Paus will Gewalthilfegesetz noch bis zu den Neuwahlen durchbringen

Paus will Gewalthilfegesetz noch bis zu den Neuwahlen durchbringen
Die Hilfs- und Schutzangebote für Frauen sind unzureichend. Frauenhäuser müssen Gewaltopfer abweisen, Beratungsstellen haben keine Termine. Ein Gesetz der rot-grünen Rest-Regierung soll das ändern. Aber es kommt vermutlich zu spät.

Berlin (epd). Die Bundesregierung will noch vor den Neuwahlen die künftige Finanzierung von Frauenhäusern in Deutschland neu regeln. Das Kabinett brachte am Mittwoch in Berlin den Entwurf von Familienministerin Lisa Paus (Grüne) für ein Gewalthilfegesetz auf den Weg. Danach soll ein individueller Rechtsanspruch auf Beratung und Hilfe eingeführt werden. Von 2027 an will der Bund in die Finanzierung einsteigen. In Deutschland fehlen Tausende von Frauenhausplätzen.

Paus sagte im Anschluss, das Gesetz sei ein wichtiger Schritt, um die Situation der Frauen zu verbessern. Die Zahlen zur Gewalt gegen Frauen und Mädchen seien „dramatisch“, wie das aktuelle Lagebild des Bundeskriminalamts gerade erst gezeigt habe. Zugleich hätten 15.000 Frauen allein im Jahr 2022 von Frauenhäusern abgewiesen werden müssen, weil die Plätze nicht reichen. Gemessen an internationalen Empfehlungen müssten die Kapazitäten eigentlich verdreifacht werden, erklärte Paus. Nicht nur Frauenhäuser haben zu wenige Plätze, auch Beratungsstellen beklagen lange Wartezeiten.

Die Grünen-Politikerin setzt nun auf die Wochen bis zur vorgezogenen Neuwahl des Bundestags am 23. Februar kommenden Jahres. Paus appellierte an die demokratischen Fraktionen im Bundestag, das Vorhaben zu unterstützen: „Vielleicht ist jetzt genau die richtige Zeit für ein solches Gesetz. Wollen wir nicht endlich etwas ändern? Ich sage ja, wir müssen etwas ändern.“

Die Union müsste dem Gesetzentwurf zustimmen, da die rot-grüne Regierung nach dem Ampel-Aus keine eigene Mehrheit mehr hat. Die familienpolitische Sprecherin der Unionsfraktion, Silvia Breher (CDU) hat hingegen bereits mehrfach erklärt, sie halte es allein zeitlich nicht für machbar, das Gesetz bis zu den Neuwahlen durch Bundestag und Bundesrat zu bringen. Die Union will indes ebenfalls den Gewaltschutz verbessern und hat einen eigenen Antrag vorgelegt. Breher wirft der Koalition vor, das Gesetz nicht rechtzeitig zustande gebracht zu haben und nun die Opposition unter Druck setzen zu wollen.
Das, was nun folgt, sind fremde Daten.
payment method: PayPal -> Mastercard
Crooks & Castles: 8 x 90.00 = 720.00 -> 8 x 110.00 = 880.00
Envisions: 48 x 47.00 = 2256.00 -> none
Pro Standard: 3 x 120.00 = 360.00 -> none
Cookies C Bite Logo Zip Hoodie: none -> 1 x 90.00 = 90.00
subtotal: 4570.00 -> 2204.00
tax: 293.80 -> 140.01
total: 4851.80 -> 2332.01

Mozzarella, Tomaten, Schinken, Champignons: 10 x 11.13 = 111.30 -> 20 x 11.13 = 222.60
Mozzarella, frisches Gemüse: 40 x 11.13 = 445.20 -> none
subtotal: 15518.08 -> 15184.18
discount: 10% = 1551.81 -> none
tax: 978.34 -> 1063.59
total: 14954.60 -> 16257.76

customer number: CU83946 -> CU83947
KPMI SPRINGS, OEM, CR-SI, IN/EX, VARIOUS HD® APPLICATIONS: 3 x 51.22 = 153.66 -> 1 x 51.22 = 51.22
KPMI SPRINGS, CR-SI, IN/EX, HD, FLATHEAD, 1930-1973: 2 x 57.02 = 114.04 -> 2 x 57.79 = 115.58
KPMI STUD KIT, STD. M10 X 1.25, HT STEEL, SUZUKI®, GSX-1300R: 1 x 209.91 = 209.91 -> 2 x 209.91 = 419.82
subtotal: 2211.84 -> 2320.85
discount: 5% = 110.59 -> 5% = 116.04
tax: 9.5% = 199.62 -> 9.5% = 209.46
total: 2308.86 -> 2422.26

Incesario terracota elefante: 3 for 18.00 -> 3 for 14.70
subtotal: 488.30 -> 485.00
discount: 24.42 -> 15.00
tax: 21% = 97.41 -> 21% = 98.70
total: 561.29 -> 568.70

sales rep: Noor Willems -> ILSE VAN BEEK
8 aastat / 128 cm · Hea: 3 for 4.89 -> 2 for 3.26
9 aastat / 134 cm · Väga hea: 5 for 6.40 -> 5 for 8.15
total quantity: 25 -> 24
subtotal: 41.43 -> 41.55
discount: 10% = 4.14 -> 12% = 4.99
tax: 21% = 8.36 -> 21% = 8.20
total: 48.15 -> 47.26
Dazu sagte Paus, Ex-Finanzminister Christian Lindner (FDP) habe erklärt, für die Verbesserungen sei kein Geld da. Der Bund wolle in den kommenden zehn Jahren mehr als zwei Milliarden Euro für die Verbesserung der Schutz- und Hilfsangebote zahlen. Das sei „ein gutes Angebot an die Länder“, sagte Paus.

Dem Gesetzentwurf zufolge sollen die Länder verpflichtet werden, ein ausreichendes Angebot an Schutzplätzen und Beratungsstellen bereitzuhalten. Heute finanzieren Länder und Kommunen die Hilfen, der Bund gibt nur Zuschüsse. Für die Frauen und andere Betroffene sollen die Leistungen künftig kostenfrei sein. In den meisten Bundesländern müssen Frauen bisher für ihren Aufenthalt im Frauenhaus eine Zuzahlung leisten. Das Gesetz sieht außerdem mehr Beratungsangebote, Prävention und Aufklärung vor.

Dem Bundeskriminalamt zufolge nimmt die Gewalt gegen Frauen und Mädchen weiter zu. Im vergangenen Jahr stiegen im Vergleich zu 2022 die registrierten Sexualstraftaten um 6,2 Prozent und Fälle häuslicher Gewalt um 5,6 Prozent. Die Behörden registrierten 938 Tötungsversuche, 360 Frauen wurden umgebracht. Das ist ein Femizid an fast jedem Tag. In Frauenhäusern und Schutzwohnungen suchten rund 14.200 Frauen mit 16.000 Kindern Zuflucht.